§ WHAT THE TASK REQUIRES:
Reproduce the listing below as it stands. Leave out each image.

§ DATASET EXCERPTS:

╔══

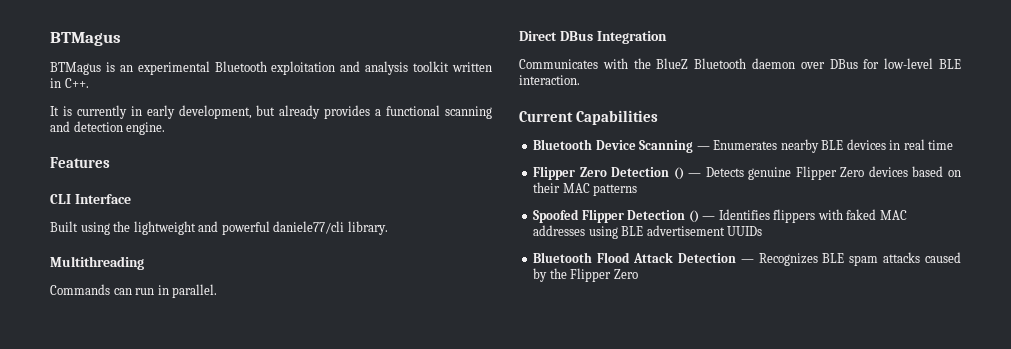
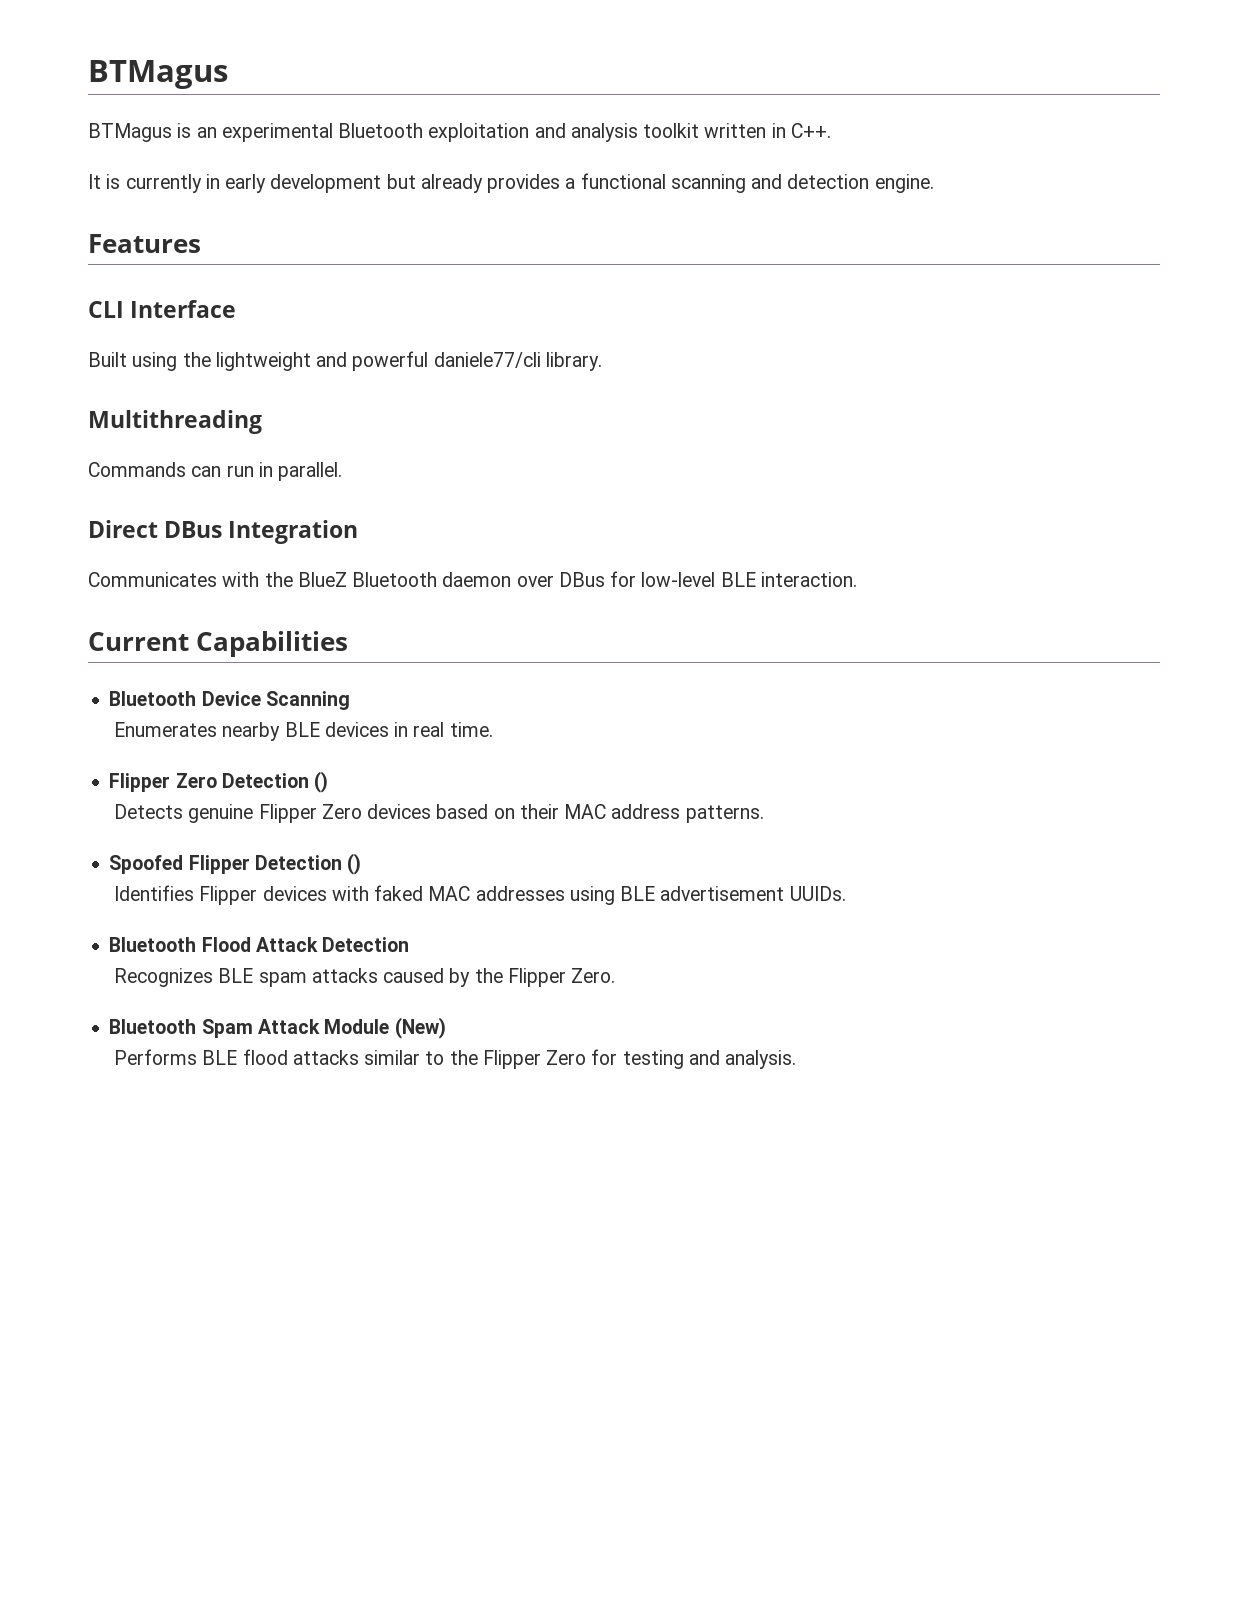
- It is currently in early development, but already provides a functional scanning and detection engine.
+ It is currently in early development but already provides a functional scanning and detection engine.
- Bluetooth Device Scanning — Enumerates nearby BLE devices in real time
+ Bluetooth Device Scanning
+ Enumerates nearby BLE devices in real time.
- Flipper Zero Detection () — Detects genuine Flipper Zero devices based on their MAC patterns
+ Flipper Zero Detection ()
+ Detects genuine Flipper Zero devices based on their MAC address patterns.
- Spoofed Flipper Detection () — Identifies flippers with faked MAC addresses using BLE advertisement UUIDs
+ Spoofed Flipper Detection ()
+ Identifies Flipper devices with faked MAC addresses using BLE advertisement UUIDs.
- Bluetooth Flood Attack Detection — Recognizes BLE spam attacks caused by the Flipper Zero
+ Bluetooth Flood Attack Detection
+ Recognizes BLE spam attacks caused by the Flipper Zero.
+ Bluetooth Spam Attack Module (New)
+ Performs BLE flood attacks similar to the Flipper Zero for testing and analysis.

╚══

§ RESULT FOR THIS TASK:
- It is currently in early development, but already provides a functional scanning and detection engine.
+ It is currently in early development but already provides a functional scanning and detection engine.
- Bluetooth Device Scanning — Enumerates nearby BLE devices in real time
+ Bluetooth Device Scanning
+ Enumerates nearby BLE devices in real time.
- Flipper Zero Detection () — Detects genuine Flipper Zero devices based on their MAC patterns
+ Flipper Zero Detection ()
+ Detects genuine Flipper Zero devices based on their MAC address patterns.
- Spoofed Flipper Detection () — Identifies flippers with faked MAC addresses using BLE advertisement UUIDs
+ Spoofed Flipper Detection ()
+ Identifies Flipper devices with faked MAC addresses using BLE advertisement UUIDs.
- Bluetooth Flood Attack Detection — Recognizes BLE spam attacks caused by the Flipper Zero
+ Bluetooth Flood Attack Detection
+ Recognizes BLE spam attacks caused by the Flipper Zero.
+ Bluetooth Spam Attack Module (New)
+ Performs BLE flood attacks similar to the Flipper Zero for testing and analysis.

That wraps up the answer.